With the line containing "British Virgin Is. | Population: 32,668" as the final line, restate exactly every line of the data below from the first one onward, and copy no pictures.

-------------------------

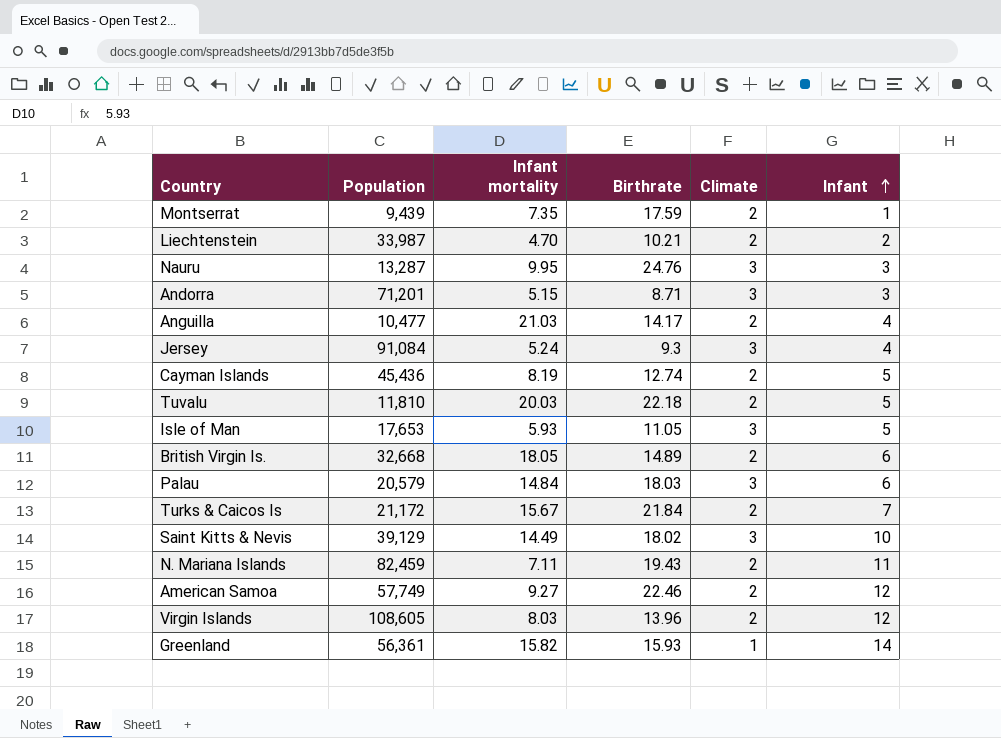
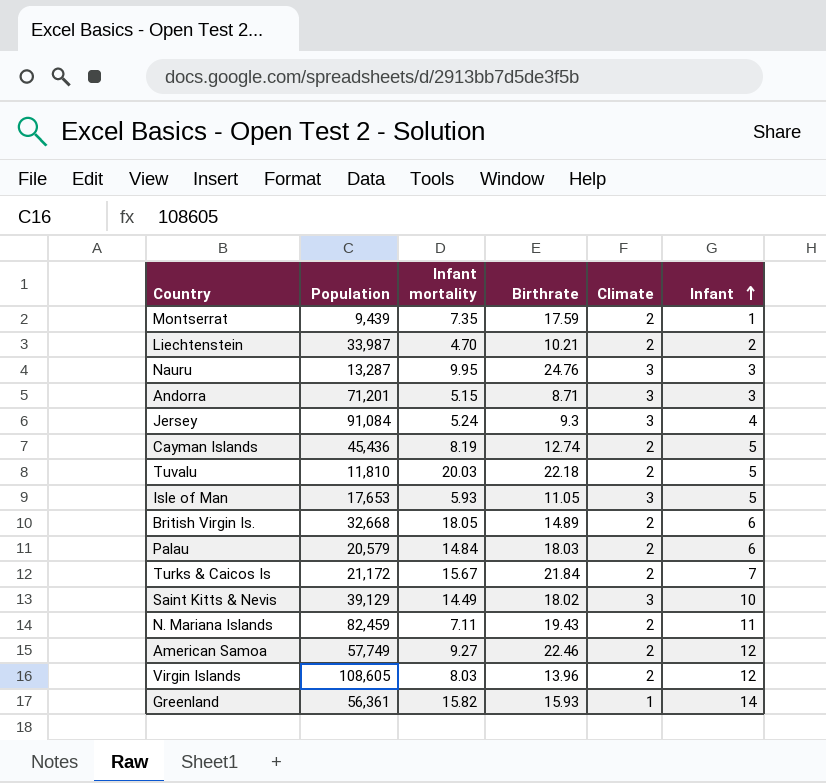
row Anguilla: 10,477 | 21.03 | 14.17 | 2 | 4 -> none
Palau | Climate: 3 -> 2

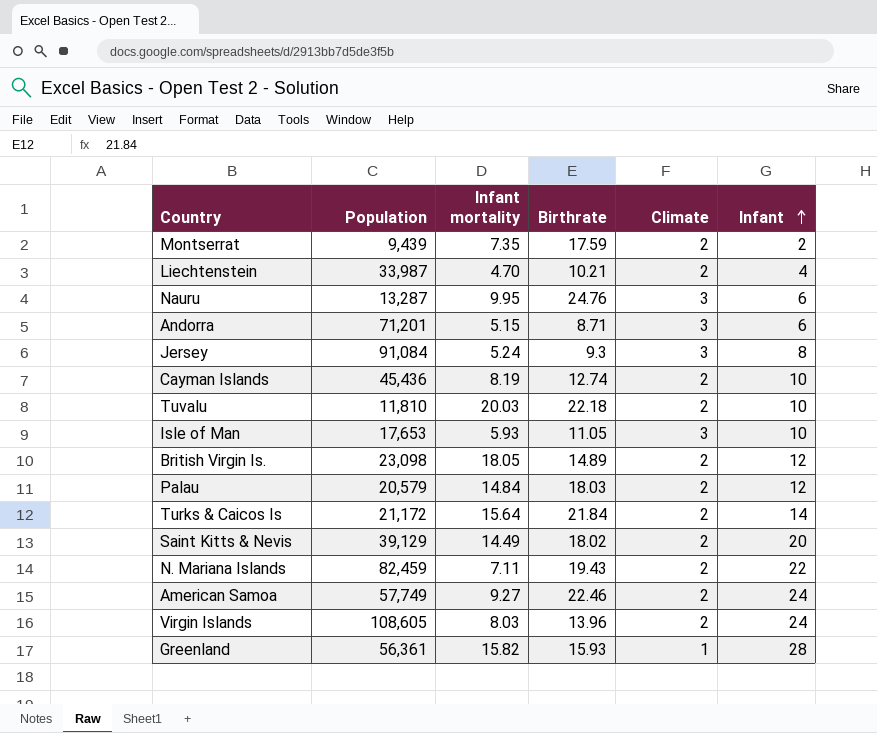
Montserrat | Infant: 1 -> 2
Liechtenstein | Infant: 2 -> 4
Nauru | Infant: 3 -> 6
Andorra | Infant: 3 -> 6
Jersey | Infant: 4 -> 8
Cayman Islands | Infant: 5 -> 10
Tuvalu | Infant: 5 -> 10
Isle of Man | Infant: 5 -> 10
British Virgin Is. | Population: 32,668 -> 23,098
British Virgin Is. | Infant: 6 -> 12
Palau | Infant: 6 -> 12
Turks & Caicos Is | Infant mortality: 15.67 -> 15.64
Turks & Caicos Is | Infant: 7 -> 14
Saint Kitts & Nevis | Climate: 3 -> 2
Saint Kitts & Nevis | Infant: 10 -> 20
N. Mariana Islands | Infant: 11 -> 22
American Samoa | Infant: 12 -> 24
Virgin Islands | Infant: 12 -> 24
Greenland | Infant: 14 -> 28

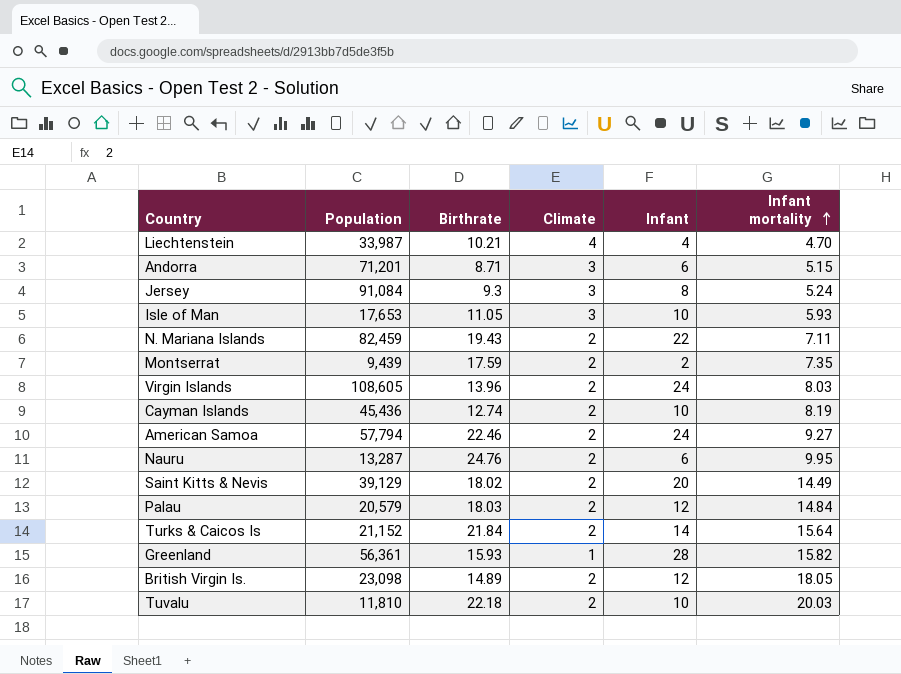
row order: Infant ascending -> Infant mortality ascending
column Infant mortality | position: 3 -> 6
Liechtenstein | Climate: 2 -> 4
American Samoa | Population: 57,749 -> 57,794
Nauru | Climate: 3 -> 2
Turks & Caicos Is | Population: 21,172 -> 21,152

-------------------------

- **Output of the task**
row Anguilla: 10,477 | 21.03 | 14.17 | 2 | 4 -> none
Palau | Climate: 3 -> 2

Montserrat | Infant: 1 -> 2
Liechtenstein | Infant: 2 -> 4
Nauru | Infant: 3 -> 6
Andorra | Infant: 3 -> 6
Jersey | Infant: 4 -> 8
Cayman Islands | Infant: 5 -> 10
Tuvalu | Infant: 5 -> 10
Isle of Man | Infant: 5 -> 10
British Virgin Is. | Population: 32,668 -> 23,098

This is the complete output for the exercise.